[ABOUT THIS TASK]
Will you return, word for word, only the lines from the top of the data below down to and including the one with "[111,337,240,354] has already"?

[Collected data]
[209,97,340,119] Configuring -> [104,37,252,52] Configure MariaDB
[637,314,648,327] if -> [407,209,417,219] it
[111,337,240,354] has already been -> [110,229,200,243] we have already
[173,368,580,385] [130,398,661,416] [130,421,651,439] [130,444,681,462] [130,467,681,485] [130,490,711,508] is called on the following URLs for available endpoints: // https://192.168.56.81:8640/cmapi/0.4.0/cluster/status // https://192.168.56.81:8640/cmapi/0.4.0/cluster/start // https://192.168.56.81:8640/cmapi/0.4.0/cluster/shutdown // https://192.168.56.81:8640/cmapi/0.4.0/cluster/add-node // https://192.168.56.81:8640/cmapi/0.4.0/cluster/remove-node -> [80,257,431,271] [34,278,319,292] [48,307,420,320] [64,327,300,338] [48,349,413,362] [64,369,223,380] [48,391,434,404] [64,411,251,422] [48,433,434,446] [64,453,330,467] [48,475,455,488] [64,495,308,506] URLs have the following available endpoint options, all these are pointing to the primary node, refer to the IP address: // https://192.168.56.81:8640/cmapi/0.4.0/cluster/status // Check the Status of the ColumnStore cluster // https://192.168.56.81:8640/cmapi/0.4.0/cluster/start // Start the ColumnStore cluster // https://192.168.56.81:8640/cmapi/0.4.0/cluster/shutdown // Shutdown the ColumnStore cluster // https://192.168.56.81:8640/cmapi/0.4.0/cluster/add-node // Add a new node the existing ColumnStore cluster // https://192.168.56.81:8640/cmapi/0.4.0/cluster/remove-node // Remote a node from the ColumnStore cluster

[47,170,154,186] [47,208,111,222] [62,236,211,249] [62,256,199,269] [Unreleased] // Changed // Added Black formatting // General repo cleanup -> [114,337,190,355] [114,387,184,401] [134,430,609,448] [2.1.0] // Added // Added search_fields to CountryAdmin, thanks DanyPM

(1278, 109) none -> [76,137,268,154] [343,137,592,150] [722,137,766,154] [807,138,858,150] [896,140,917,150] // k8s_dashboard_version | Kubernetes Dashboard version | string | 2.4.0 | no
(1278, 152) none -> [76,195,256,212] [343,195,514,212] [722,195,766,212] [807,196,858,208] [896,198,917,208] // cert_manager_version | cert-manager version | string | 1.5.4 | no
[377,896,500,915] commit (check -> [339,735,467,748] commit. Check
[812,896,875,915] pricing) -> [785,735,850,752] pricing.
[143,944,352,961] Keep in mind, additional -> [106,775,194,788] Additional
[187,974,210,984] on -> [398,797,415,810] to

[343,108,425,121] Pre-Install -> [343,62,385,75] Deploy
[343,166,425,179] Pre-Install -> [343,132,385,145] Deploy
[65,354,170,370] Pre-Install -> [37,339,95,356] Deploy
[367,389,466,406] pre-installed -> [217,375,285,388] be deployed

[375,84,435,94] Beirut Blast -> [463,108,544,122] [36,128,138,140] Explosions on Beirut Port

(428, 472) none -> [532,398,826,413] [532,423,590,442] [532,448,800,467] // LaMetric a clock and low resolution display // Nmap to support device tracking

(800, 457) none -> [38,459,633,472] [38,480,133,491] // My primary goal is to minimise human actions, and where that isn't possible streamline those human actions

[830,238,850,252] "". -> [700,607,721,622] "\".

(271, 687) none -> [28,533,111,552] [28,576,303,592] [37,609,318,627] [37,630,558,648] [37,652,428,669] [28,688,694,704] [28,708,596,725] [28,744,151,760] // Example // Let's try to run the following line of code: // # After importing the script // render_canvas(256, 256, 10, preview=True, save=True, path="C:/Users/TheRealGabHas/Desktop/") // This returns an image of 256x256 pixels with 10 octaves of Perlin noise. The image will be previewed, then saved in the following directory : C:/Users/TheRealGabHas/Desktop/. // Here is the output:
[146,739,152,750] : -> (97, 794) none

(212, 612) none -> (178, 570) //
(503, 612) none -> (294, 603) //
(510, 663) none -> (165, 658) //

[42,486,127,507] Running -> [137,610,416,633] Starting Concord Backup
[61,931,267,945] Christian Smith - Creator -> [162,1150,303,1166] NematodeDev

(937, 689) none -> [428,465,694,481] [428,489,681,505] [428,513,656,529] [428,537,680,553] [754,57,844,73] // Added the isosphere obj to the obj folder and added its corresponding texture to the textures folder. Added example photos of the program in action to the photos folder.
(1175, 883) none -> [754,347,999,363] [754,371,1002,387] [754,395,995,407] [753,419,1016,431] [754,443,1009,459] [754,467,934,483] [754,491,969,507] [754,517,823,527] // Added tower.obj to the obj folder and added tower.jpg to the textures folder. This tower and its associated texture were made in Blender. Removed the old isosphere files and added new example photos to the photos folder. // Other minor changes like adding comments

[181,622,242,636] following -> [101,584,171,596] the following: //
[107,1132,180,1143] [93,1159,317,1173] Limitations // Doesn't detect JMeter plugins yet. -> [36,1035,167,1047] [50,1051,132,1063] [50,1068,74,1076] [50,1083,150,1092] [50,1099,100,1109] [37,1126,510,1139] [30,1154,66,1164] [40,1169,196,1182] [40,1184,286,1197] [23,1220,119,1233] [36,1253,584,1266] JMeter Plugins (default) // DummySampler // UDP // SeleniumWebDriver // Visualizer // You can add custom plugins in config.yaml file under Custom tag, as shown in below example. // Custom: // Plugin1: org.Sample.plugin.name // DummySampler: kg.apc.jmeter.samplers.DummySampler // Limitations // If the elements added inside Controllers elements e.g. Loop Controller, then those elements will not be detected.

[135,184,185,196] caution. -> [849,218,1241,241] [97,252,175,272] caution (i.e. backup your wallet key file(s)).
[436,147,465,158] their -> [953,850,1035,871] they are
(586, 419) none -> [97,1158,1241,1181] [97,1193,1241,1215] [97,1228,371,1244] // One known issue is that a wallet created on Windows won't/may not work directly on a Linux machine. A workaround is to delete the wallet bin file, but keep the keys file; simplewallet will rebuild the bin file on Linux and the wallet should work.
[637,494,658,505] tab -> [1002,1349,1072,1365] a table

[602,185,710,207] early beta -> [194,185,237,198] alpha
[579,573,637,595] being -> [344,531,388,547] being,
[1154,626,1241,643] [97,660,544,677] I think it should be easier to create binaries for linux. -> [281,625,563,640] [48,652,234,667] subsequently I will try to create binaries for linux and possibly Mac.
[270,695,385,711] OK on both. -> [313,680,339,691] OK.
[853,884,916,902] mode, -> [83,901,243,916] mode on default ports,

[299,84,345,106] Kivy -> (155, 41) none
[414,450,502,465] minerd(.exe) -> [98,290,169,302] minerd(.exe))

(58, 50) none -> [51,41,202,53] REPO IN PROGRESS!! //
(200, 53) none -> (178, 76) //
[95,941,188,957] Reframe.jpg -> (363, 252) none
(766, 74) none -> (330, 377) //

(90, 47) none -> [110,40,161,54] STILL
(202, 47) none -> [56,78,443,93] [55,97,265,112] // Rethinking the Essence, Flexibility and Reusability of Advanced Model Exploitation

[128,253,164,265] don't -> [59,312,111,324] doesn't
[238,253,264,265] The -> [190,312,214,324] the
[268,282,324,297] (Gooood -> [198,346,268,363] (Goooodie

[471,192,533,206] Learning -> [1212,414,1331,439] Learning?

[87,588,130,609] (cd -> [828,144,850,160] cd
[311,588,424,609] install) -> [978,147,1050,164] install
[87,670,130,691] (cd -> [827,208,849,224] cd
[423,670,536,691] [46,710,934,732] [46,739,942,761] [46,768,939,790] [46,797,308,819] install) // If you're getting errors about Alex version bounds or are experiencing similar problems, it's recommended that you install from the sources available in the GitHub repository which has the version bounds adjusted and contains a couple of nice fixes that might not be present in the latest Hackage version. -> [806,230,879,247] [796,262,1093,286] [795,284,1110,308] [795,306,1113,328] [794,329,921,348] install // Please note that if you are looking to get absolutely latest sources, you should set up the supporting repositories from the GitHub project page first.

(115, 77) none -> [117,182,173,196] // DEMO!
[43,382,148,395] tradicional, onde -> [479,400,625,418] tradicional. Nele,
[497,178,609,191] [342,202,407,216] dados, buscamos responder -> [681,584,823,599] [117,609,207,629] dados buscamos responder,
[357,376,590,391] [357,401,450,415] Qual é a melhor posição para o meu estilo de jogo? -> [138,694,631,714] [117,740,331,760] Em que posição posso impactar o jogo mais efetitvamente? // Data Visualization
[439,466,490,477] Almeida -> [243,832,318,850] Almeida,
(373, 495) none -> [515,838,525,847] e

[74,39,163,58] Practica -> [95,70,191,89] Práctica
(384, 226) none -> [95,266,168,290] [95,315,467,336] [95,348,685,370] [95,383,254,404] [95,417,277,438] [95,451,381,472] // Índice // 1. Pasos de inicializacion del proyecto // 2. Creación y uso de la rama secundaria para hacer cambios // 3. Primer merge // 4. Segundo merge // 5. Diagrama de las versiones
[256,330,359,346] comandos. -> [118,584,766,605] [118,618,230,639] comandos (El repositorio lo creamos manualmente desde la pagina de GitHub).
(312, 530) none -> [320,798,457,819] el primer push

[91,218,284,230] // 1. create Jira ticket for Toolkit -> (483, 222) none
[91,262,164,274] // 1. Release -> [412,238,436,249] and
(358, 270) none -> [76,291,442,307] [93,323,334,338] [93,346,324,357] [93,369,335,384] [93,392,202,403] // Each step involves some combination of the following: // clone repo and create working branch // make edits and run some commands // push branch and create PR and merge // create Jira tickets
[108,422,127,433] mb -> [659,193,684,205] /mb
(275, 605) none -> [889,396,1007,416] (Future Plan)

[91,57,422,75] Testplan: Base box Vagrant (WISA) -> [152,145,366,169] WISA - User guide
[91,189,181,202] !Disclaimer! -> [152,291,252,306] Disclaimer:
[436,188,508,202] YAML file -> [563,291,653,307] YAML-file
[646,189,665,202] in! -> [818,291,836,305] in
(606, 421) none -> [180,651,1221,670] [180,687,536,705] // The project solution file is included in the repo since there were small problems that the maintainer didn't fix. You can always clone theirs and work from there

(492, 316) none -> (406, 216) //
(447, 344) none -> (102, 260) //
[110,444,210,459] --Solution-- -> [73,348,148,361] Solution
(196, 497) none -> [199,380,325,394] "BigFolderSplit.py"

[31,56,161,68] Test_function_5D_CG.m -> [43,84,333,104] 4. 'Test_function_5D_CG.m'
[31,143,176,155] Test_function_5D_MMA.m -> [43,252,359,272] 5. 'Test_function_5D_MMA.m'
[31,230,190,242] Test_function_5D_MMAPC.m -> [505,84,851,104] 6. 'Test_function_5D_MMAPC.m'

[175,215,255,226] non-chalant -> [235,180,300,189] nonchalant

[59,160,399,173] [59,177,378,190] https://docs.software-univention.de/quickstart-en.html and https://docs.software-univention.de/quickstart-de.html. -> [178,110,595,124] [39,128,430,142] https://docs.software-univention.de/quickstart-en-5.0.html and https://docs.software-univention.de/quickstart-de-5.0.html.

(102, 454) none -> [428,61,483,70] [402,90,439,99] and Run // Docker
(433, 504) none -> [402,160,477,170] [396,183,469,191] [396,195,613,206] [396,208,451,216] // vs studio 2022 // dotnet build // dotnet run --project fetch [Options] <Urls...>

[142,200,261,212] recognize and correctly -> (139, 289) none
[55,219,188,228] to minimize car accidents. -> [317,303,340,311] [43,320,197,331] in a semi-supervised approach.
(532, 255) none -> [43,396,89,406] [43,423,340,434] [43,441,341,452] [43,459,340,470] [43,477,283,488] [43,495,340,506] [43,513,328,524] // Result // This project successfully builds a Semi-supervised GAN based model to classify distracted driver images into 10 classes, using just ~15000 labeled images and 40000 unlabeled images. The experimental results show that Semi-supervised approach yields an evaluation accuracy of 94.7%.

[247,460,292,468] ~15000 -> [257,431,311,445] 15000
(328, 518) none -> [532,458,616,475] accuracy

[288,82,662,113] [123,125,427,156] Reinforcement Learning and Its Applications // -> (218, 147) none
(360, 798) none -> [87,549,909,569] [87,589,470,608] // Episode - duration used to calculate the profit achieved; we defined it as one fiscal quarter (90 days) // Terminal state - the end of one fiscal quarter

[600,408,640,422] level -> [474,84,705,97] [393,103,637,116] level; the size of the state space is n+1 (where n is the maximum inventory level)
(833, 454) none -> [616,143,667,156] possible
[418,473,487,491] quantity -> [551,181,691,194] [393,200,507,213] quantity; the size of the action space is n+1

[SOLUTION FOR THIS EXERCISE]
[209,97,340,119] Configuring -> [104,37,252,52] Configure MariaDB
[637,314,648,327] if -> [407,209,417,219] it
[111,337,240,354] has already been -> [110,229,200,243] we have already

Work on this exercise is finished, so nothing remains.